§ Work instruction
Please, from the entries below, transcribe exactly the lines that begin at the line with "- 2. Install Node.js dependencies" and end at the line with "- To make the", without the pictures.

(Before and after images)
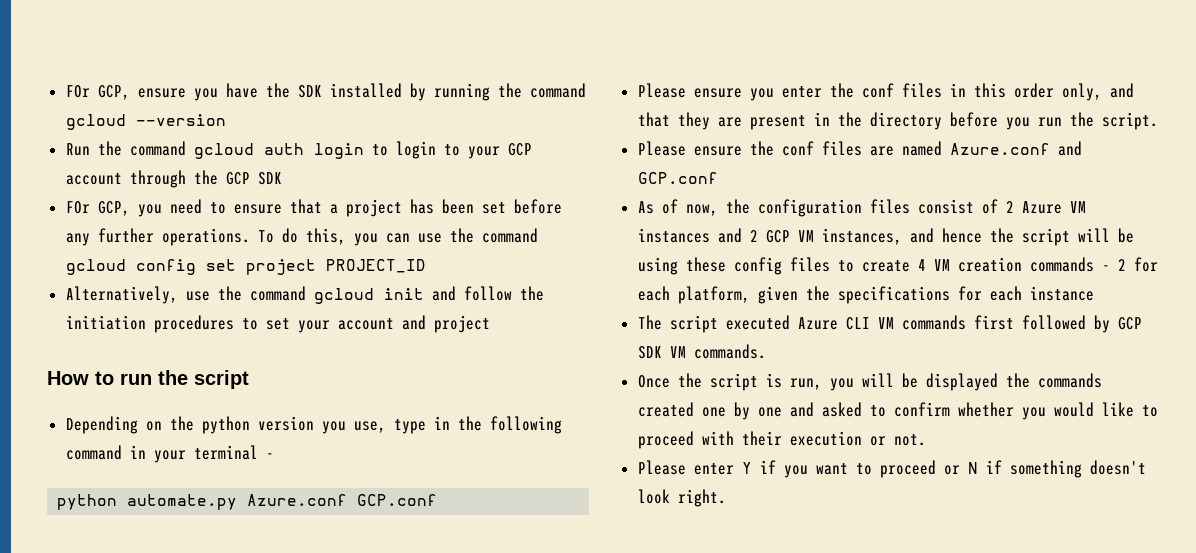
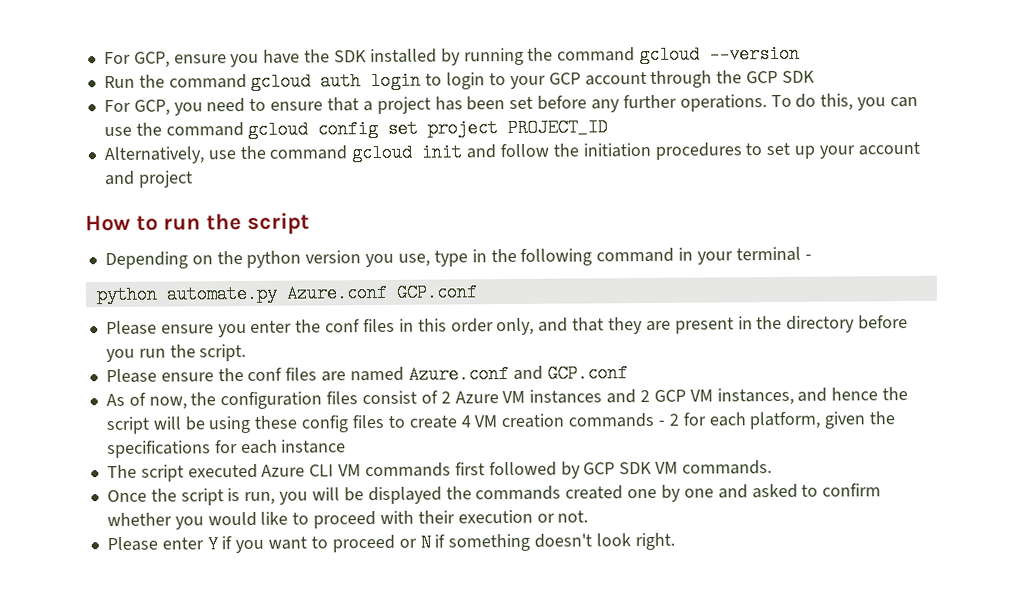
- FOr GCP, ensure you have the SDK installed by running the command gcloud --version
+ For GCP, ensure you have the SDK installed by running the command gcloud --version
- FOr GCP, you need to ensure that a project has been set before any further operations.
+ For GCP, you need to ensure that a project has been set before any further operations.
- Alternatively, use the command gcloud init and follow the initiation procedures to set your account and project
+ Alternatively, use the command gcloud init and follow the initiation procedures to set up your account and project

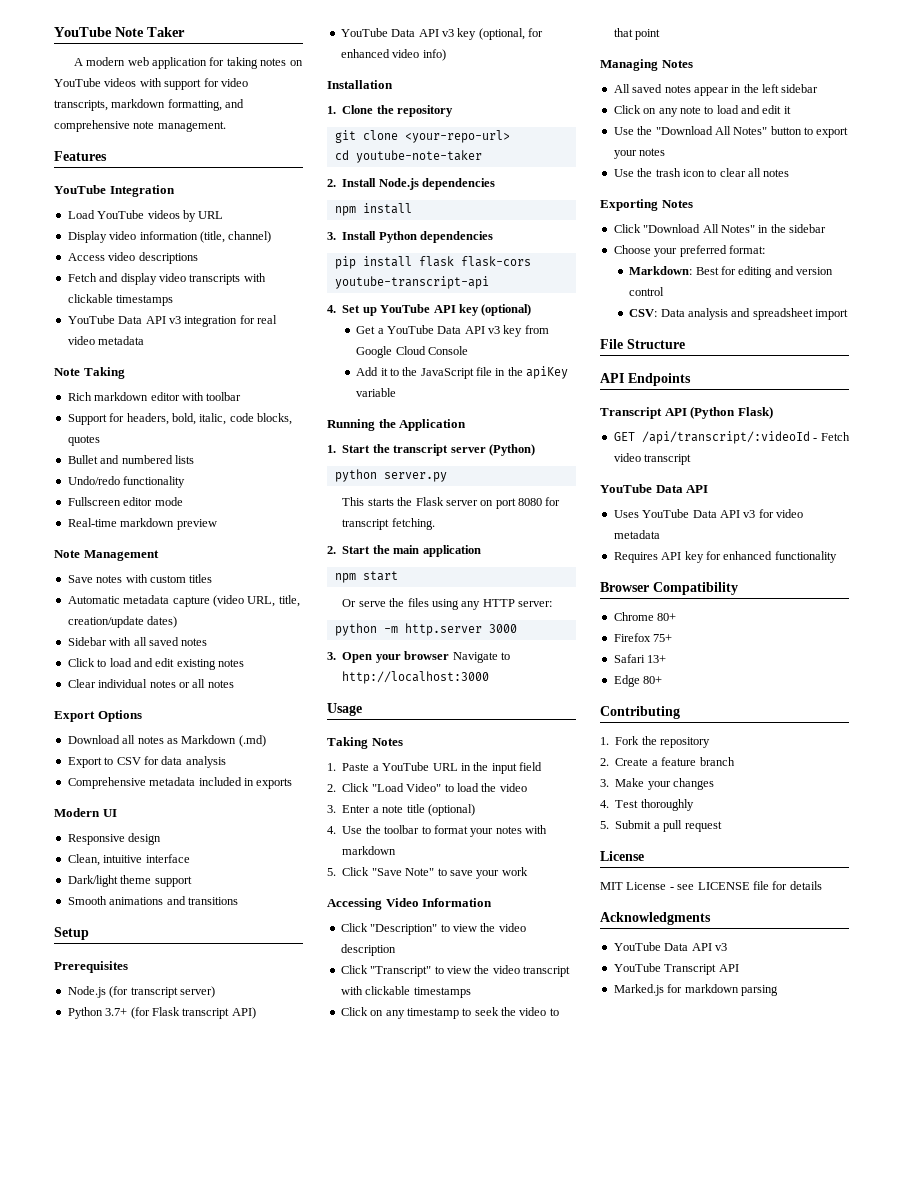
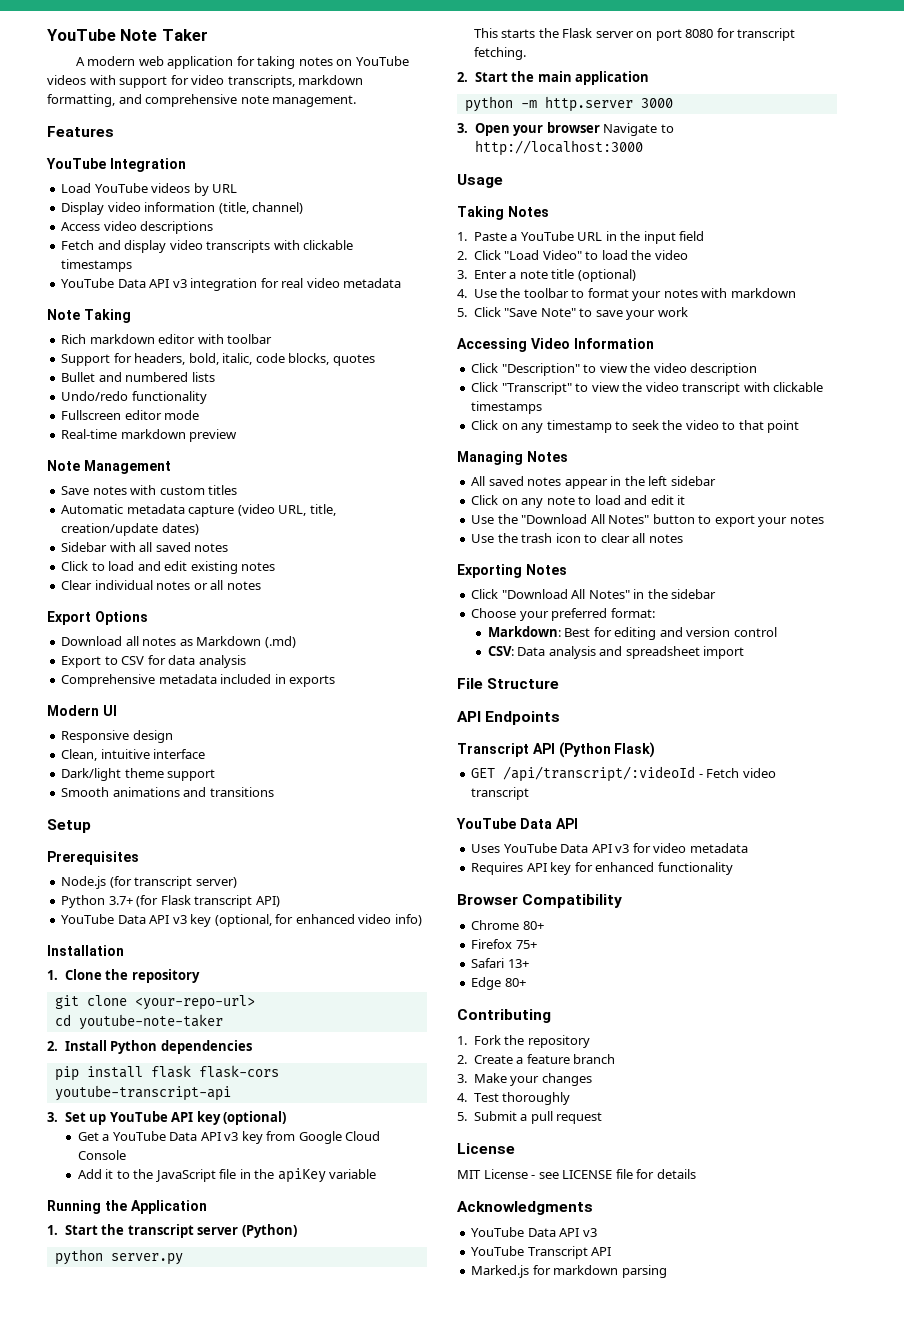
- 2. Install Node.js dependencies
- npm install
- 3. Install Python dependencies
+ 2. Install Python dependencies
- 4. Set up YouTube API key (optional)
+ 3. Set up YouTube API key (optional)
- npm start
- Or serve the files using any HTTP server:

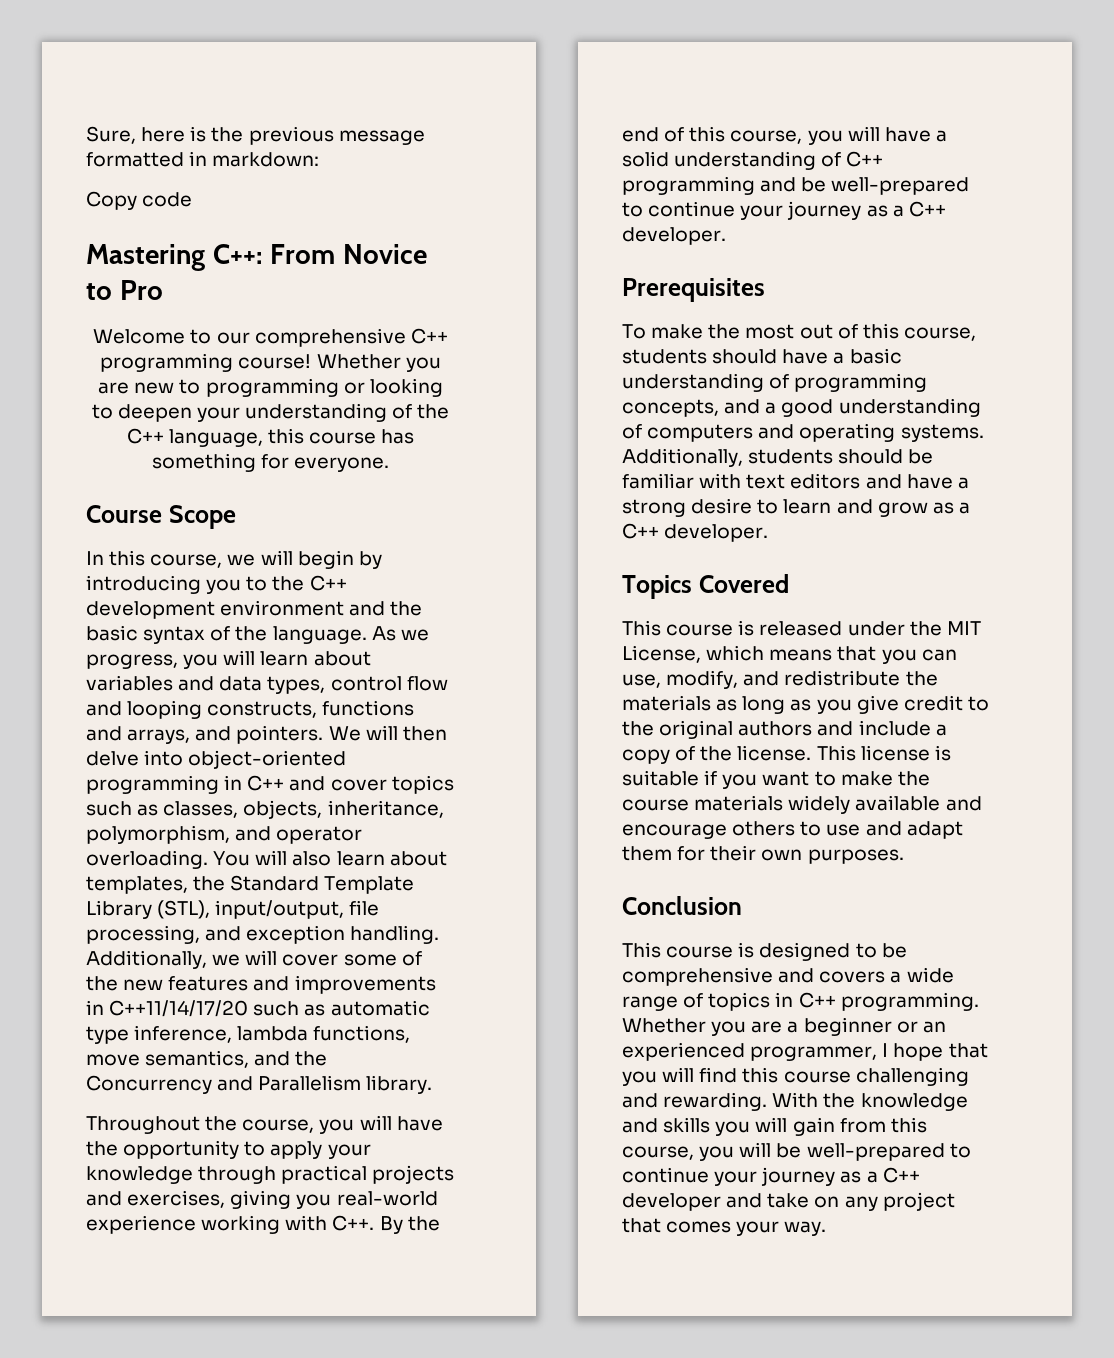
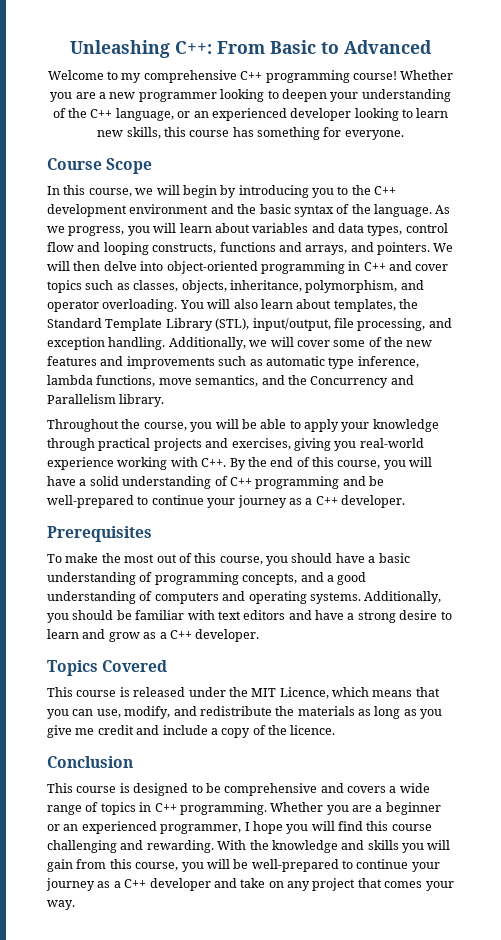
- Sure, here is the previous message formatted in markdown:
- Copy code
- Mastering C++: From Novice to Pro
+ Unleashing C++: From Basic to Advanced
- Welcome to our comprehensive C++ programming course!
+ Welcome to my comprehensive C++ programming course!
- Whether you are new to programming or looking to deepen your understanding of the C++ language, this course has something for everyone.
+ Whether you are a new programmer looking to deepen your understanding of the C++ language, or an experienced developer looking to learn new skills, this course has something for everyone.
- Additionally, we will cover some of the new features and improvements in C++11/14/17/20 such as automatic type inference, lambda functions, move semantics, and the Concurrency and Parallelism library.
+ Additionally, we will cover some of the new features and improvements such as automatic type inference, lambda functions, move semantics, and the Concurrency and Parallelism library.
- Throughout the course, you will have the opportunity to apply your knowledge through practical projects and exercises, giving you real-world experience working with C++. By the end of this course, you will have a solid understanding of C++ programming and be well-prepared to continue your journey as a C++ developer.
+ Throughout the course, you will be able to apply your knowledge through practical projects and exercises, giving you real-world experience working with C++. By the end of this course, you will have a solid understanding of C++ programming and be well-prepared to continue your journey as a C++ developer.
- To make the most out of this course, students should have a basic understanding of programming concepts, and a good understanding of computers and operating systems.
+ To make the most out of this course, you should have a basic understanding of programming concepts, and a good understanding of computers and operating systems.
- Additionally, students should be familiar with text editors and have a strong desire to learn and grow as a C++ developer.
+ Additionally, you should be familiar with text editors and have a strong desire to learn and grow as a C++ developer.
- This course is released under the MIT License, which means that you can use, modify, and redistribute the materials as long as you give credit to the original authors and include a copy of the license. This license is suitable if you want to make the course materials widely available and encourage others to use and adapt them for their own purposes.
+ This course is released under the MIT Licence, which means that you can use, modify, and redistribute the materials as long as you give me credit and include a copy of the licence.
- Whether you are a beginner or an experienced programmer, I hope that you will find this course challenging and rewarding.
+ Whether you are a beginner or an experienced programmer, I hope you will find this course challenging and rewarding.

§ Written answer
- 2. Install Node.js dependencies
- npm install
- 3. Install Python dependencies
+ 2. Install Python dependencies
- 4. Set up YouTube API key (optional)
+ 3. Set up YouTube API key (optional)
- npm start
- Or serve the files using any HTTP server:

- Sure, here is the previous message formatted in markdown:
- Copy code
- Mastering C++: From Novice to Pro
+ Unleashing C++: From Basic to Advanced
- Welcome to our comprehensive C++ programming course!
+ Welcome to my comprehensive C++ programming course!
- Whether you are new to programming or looking to deepen your understanding of the C++ language, this course has something for everyone.
+ Whether you are a new programmer looking to deepen your understanding of the C++ language, or an experienced developer looking to learn new skills, this course has something for everyone.
- Additionally, we will cover some of the new features and improvements in C++11/14/17/20 such as automatic type inference, lambda functions, move semantics, and the Concurrency and Parallelism library.
+ Additionally, we will cover some of the new features and improvements such as automatic type inference, lambda functions, move semantics, and the Concurrency and Parallelism library.
- Throughout the course, you will have the opportunity to apply your knowledge through practical projects and exercises, giving you real-world experience working with C++. By the end of this course, you will have a solid understanding of C++ programming and be well-prepared to continue your journey as a C++ developer.
+ Throughout the course, you will be able to apply your knowledge through practical projects and exercises, giving you real-world experience working with C++. By the end of this course, you will have a solid understanding of C++ programming and be well-prepared to continue your journey as a C++ developer.
- To make the most out of this course, students should have a basic understanding of programming concepts, and a good understanding of computers and operating systems.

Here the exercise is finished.